■ **Work to complete**: Only the stretch of the listing below that runs from the line with "(498, 1382) none" through the line with "[365,172,455,195] specially ->" is to be printed, exactly and with both ends.

■ **Extracted data**:
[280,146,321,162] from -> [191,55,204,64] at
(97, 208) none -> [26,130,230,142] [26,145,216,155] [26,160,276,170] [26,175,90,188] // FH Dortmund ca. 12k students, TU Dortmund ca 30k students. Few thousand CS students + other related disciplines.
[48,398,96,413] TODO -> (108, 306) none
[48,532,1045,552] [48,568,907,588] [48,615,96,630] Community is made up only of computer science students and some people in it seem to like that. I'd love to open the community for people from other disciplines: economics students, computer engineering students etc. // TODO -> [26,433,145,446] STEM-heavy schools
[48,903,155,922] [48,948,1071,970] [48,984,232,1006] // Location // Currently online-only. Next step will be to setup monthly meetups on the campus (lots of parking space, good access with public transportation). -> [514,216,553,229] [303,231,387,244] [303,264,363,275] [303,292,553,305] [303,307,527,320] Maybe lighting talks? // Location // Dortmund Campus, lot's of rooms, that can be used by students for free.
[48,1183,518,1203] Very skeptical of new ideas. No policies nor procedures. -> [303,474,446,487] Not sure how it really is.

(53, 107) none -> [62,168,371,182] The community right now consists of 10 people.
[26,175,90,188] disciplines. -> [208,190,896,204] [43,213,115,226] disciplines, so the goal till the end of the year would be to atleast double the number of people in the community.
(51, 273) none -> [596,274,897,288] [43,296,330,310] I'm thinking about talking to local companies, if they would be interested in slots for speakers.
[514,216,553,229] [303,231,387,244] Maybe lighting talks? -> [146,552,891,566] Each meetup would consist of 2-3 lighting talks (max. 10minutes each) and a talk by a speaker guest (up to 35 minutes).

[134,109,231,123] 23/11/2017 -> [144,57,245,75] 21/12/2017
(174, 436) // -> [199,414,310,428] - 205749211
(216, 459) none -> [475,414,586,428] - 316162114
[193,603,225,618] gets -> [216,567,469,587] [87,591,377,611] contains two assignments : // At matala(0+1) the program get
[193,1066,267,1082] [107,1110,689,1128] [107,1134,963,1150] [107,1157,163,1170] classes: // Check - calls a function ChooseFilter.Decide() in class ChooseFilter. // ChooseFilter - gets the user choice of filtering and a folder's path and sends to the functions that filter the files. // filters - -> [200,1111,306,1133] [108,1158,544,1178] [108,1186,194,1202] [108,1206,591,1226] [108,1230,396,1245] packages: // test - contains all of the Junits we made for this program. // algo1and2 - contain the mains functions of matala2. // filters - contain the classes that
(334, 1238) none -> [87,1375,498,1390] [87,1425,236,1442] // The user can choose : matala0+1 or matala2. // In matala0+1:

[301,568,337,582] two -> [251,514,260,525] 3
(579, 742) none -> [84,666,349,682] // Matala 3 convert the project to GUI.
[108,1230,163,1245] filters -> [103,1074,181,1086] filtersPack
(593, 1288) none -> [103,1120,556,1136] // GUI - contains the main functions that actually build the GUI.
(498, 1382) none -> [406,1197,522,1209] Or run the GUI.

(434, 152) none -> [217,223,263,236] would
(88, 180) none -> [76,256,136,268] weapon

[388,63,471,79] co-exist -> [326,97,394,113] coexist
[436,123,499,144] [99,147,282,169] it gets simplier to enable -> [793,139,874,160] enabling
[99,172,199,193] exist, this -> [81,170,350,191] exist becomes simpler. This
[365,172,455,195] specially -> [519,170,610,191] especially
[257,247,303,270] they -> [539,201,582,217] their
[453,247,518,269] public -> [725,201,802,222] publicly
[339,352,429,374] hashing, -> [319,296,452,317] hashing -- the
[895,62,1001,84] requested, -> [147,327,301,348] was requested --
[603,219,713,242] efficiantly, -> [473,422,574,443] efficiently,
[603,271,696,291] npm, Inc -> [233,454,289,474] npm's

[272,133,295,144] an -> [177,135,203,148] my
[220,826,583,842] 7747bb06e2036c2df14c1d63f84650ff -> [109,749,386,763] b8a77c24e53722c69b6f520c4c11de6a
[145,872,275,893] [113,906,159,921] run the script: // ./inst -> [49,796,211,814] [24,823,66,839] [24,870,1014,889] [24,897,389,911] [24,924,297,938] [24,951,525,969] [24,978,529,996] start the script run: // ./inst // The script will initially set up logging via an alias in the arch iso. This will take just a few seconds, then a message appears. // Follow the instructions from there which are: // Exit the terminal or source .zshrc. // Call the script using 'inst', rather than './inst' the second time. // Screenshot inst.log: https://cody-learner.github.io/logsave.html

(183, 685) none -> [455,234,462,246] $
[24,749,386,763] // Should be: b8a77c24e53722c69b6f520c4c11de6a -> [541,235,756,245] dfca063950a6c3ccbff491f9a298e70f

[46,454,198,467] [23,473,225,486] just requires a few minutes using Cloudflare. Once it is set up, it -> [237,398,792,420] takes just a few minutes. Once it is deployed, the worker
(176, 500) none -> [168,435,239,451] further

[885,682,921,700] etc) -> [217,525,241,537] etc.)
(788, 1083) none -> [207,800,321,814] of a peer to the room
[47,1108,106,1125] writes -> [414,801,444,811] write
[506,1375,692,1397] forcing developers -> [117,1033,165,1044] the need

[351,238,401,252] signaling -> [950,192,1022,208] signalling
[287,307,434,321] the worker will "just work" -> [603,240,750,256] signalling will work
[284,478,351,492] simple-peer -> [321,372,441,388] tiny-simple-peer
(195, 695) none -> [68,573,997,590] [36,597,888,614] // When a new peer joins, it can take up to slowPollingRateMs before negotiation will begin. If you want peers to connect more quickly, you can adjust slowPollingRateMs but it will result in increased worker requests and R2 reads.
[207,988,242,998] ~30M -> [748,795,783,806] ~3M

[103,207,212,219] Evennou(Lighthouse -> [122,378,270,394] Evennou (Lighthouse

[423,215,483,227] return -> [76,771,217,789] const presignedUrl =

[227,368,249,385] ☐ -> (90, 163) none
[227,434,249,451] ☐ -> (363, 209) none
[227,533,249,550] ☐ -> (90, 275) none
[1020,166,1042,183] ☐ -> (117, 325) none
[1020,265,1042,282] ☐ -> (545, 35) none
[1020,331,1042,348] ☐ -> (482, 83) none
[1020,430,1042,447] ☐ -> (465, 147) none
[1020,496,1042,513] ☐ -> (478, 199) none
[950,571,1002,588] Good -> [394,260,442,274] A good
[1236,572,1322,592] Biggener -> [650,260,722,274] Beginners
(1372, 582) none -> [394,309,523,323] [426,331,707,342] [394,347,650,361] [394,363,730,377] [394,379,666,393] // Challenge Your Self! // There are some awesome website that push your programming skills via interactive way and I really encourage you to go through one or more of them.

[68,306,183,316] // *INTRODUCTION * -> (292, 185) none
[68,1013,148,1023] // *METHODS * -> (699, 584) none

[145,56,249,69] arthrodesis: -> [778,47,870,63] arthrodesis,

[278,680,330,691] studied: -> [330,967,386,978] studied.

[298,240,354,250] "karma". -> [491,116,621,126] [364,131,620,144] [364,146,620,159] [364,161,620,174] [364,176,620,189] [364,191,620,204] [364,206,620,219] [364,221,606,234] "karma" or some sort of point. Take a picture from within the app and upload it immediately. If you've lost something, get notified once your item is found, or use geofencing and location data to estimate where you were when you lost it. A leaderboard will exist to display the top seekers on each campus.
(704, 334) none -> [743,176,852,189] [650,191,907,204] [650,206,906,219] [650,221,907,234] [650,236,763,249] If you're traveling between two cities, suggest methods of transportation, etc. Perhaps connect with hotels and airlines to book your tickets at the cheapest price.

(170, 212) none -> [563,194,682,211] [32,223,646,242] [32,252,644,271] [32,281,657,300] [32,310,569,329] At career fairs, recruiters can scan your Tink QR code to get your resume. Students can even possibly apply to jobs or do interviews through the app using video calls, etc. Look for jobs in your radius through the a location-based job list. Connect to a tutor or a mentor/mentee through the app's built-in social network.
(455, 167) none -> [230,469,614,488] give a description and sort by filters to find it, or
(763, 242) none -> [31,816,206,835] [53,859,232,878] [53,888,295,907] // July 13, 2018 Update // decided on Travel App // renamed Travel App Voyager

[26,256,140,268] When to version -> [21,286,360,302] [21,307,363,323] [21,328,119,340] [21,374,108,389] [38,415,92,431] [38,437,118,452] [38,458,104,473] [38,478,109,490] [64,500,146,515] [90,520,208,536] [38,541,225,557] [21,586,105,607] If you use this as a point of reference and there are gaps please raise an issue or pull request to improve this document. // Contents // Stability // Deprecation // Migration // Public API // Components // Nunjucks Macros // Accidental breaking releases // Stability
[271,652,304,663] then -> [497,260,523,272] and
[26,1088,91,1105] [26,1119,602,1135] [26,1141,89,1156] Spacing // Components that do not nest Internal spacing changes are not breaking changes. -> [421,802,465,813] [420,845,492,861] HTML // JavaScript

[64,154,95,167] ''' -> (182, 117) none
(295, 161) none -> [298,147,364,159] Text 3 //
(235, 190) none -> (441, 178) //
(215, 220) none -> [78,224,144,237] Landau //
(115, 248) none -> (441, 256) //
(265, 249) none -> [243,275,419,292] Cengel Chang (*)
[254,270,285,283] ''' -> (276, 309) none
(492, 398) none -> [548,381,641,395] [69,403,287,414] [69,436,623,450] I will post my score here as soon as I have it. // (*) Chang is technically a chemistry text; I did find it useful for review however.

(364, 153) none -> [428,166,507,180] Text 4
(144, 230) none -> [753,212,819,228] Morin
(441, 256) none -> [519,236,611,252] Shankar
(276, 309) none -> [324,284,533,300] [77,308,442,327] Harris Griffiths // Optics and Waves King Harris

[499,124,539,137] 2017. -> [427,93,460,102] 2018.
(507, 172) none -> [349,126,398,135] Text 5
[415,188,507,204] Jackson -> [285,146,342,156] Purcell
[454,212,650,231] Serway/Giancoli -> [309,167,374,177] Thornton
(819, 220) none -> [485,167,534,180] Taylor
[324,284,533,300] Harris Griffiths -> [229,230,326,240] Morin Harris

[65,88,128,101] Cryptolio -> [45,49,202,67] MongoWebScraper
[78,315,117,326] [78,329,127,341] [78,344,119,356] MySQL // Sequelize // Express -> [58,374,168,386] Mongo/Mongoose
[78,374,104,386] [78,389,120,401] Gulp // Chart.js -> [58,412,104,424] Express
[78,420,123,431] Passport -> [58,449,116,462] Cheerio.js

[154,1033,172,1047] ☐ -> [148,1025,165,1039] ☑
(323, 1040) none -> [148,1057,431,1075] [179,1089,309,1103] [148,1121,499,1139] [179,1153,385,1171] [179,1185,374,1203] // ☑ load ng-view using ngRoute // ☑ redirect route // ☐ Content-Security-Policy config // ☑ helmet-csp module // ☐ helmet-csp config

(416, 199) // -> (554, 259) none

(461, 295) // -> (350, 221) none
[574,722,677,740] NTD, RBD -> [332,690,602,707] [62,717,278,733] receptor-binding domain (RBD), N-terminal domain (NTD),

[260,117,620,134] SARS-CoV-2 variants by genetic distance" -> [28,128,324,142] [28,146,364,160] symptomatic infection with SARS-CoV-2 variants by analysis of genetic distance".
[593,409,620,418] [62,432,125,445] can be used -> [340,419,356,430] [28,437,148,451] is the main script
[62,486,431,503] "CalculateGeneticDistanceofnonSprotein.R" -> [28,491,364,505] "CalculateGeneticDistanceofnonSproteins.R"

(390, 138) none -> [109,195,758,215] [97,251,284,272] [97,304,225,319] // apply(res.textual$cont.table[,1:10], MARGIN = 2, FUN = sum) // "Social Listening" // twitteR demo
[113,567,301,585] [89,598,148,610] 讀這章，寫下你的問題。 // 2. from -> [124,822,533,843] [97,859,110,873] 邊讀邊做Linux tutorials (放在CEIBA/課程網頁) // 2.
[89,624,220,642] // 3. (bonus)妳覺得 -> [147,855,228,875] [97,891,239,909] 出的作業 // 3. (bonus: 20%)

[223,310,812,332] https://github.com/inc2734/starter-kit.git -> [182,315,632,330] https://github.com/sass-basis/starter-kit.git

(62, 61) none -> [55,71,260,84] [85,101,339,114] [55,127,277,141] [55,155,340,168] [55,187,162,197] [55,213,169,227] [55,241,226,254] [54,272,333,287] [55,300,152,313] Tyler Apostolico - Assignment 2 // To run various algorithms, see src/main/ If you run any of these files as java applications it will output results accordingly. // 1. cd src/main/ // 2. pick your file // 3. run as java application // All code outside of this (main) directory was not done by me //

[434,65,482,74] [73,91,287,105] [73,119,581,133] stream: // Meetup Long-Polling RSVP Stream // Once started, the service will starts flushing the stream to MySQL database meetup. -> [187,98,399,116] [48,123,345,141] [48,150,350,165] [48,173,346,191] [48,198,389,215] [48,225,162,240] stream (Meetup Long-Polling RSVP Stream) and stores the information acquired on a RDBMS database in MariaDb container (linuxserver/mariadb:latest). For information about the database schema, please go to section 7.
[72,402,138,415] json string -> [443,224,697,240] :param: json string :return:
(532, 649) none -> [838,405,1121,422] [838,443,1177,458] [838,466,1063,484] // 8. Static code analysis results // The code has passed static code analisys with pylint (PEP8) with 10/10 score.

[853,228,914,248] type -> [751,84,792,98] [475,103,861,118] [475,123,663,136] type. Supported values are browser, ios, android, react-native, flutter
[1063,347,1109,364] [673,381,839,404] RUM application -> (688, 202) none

■ **Written answer**:
(498, 1382) none -> [406,1197,522,1209] Or run the GUI.

(434, 152) none -> [217,223,263,236] would
(88, 180) none -> [76,256,136,268] weapon

[388,63,471,79] co-exist -> [326,97,394,113] coexist
[436,123,499,144] [99,147,282,169] it gets simplier to enable -> [793,139,874,160] enabling
[99,172,199,193] exist, this -> [81,170,350,191] exist becomes simpler. This
[365,172,455,195] specially -> [519,170,610,191] especially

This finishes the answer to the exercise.